Product Manager, AI Platform Kernels and Communication Libraries

Nvidia
US, CA, Santa Clara2026-01-09onsite

About the job

NVIDIA's AI Software Platforms team seeks a technical product manager to accelerate next-generation inference deployments through innovative libraries, communication runtimes, and kernel optimization frameworks. This role bridges low-level GPU programming with ecosystem-wide developer enablement for products including CUTLASS, cuDNN, NCCL, NVSHMEM, and open-source contributions to Triton/FlashInfer.

Responsibilities

Architect developer-focused products that simplify high-performance inference and training deployment across diverse GPU architectures.

Define the multi-year strategy for kernel and communication libraries by analyzing performance bottlenecks in emerging AI workloads.

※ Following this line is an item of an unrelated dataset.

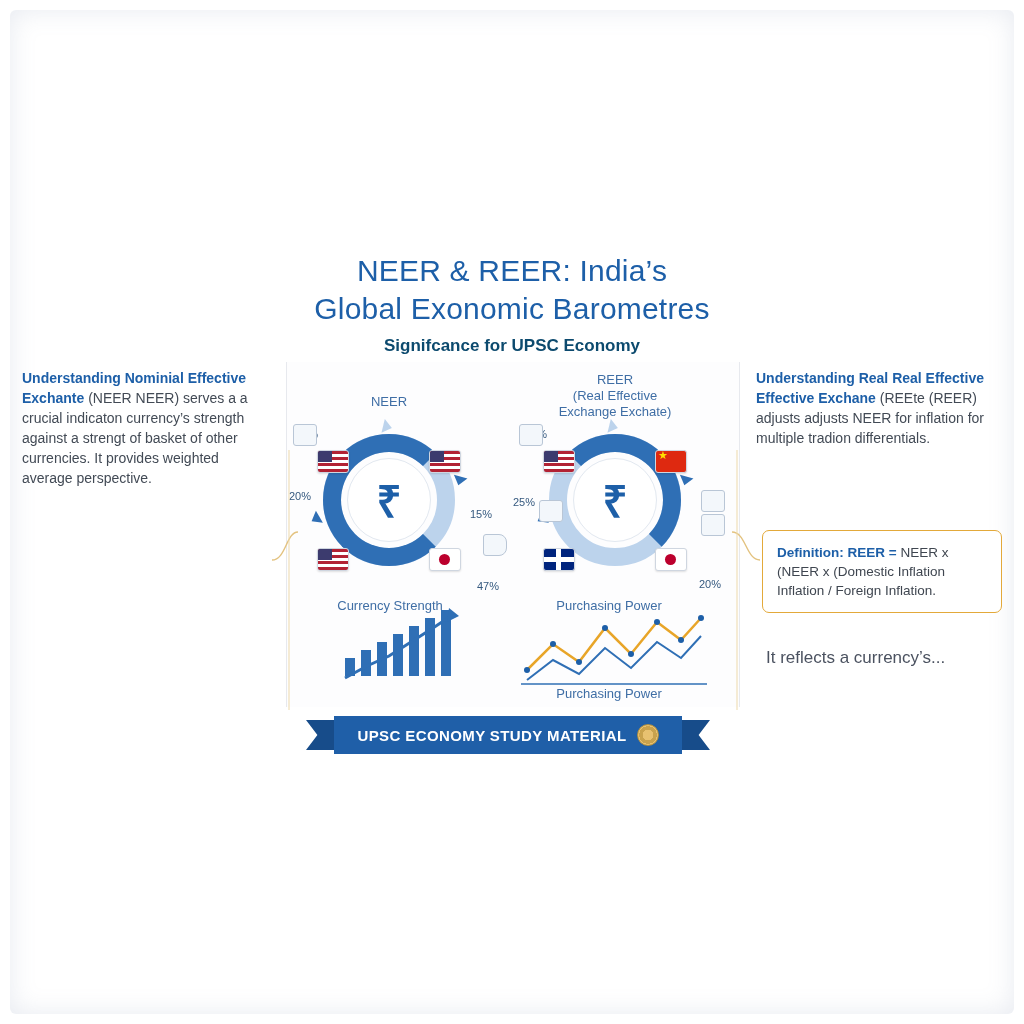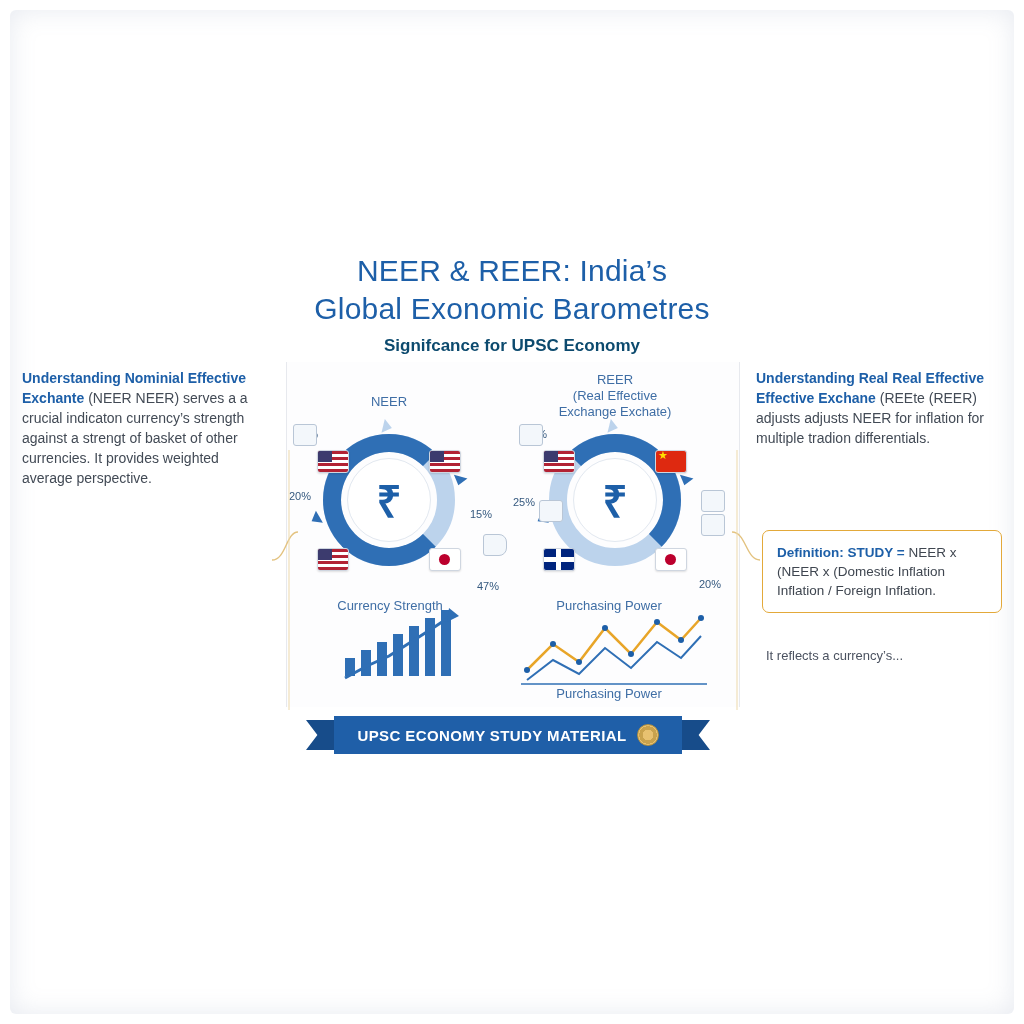"Definition: STUDY =" b { text: STUDY -> REER }
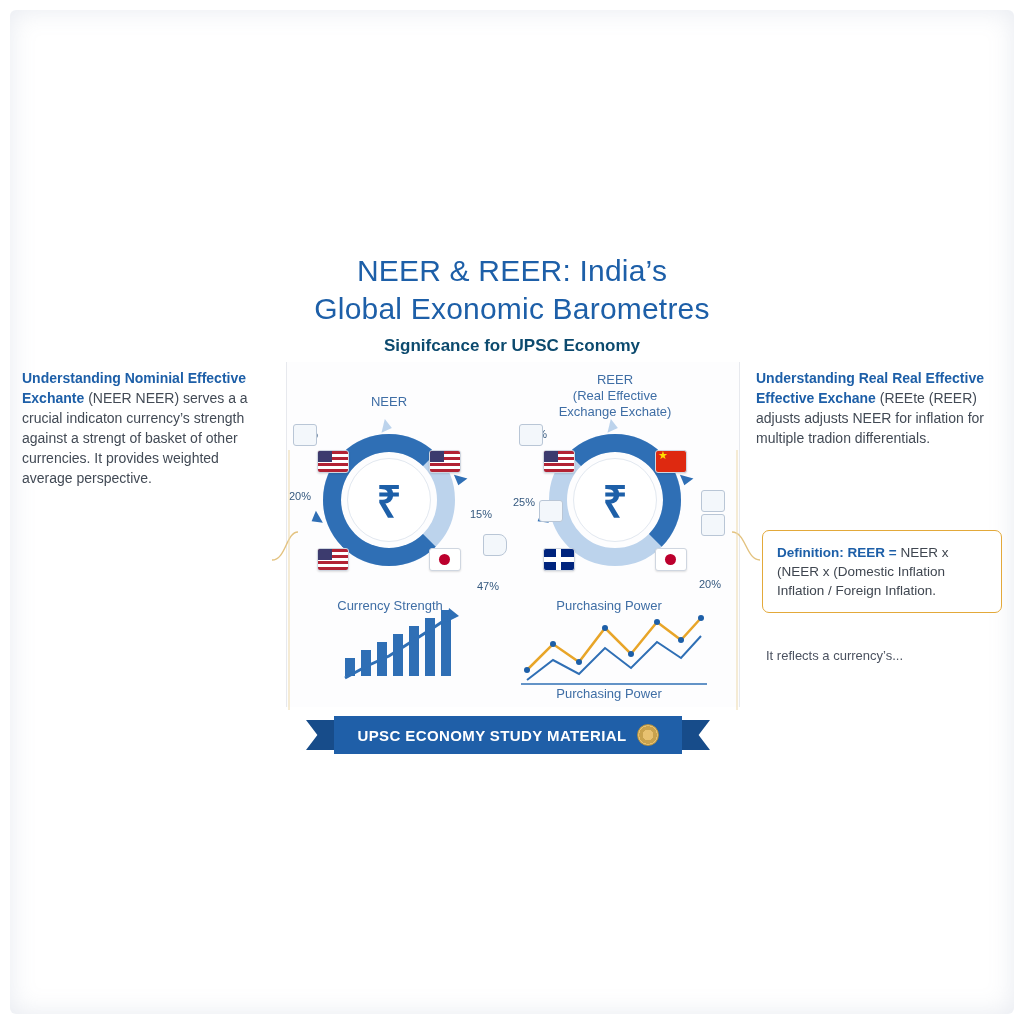"It reflects a currency’s..." .note { font-size: 13px -> 17px }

Collaborate with CUDA kernel engineers to design intuitive, high-level abstractions for memory and distributed execution.

Partner with open-source communities like Triton and FlashInfer to shape and drive ecosystem-wide roadmaps.

Qualifications

Minimum

7+ years of technical PM experience shipping developer products for GPU acceleration, with expertise in HPC optimization stacks.

Expert-level understanding of CUDA execution models and multi-GPU protocols, with a proven track record to translate hardware capabilities into software roadmaps.

BS or MS or equivalent experience in Computer Engineering or demonstrated expertise in parallel computing architectures.

Strong technical interpersonal skills with experience communicating complex optimizations to developers and researchers.

Preferred

PhD or equivalent experience in Computer Engineering or a related technical field.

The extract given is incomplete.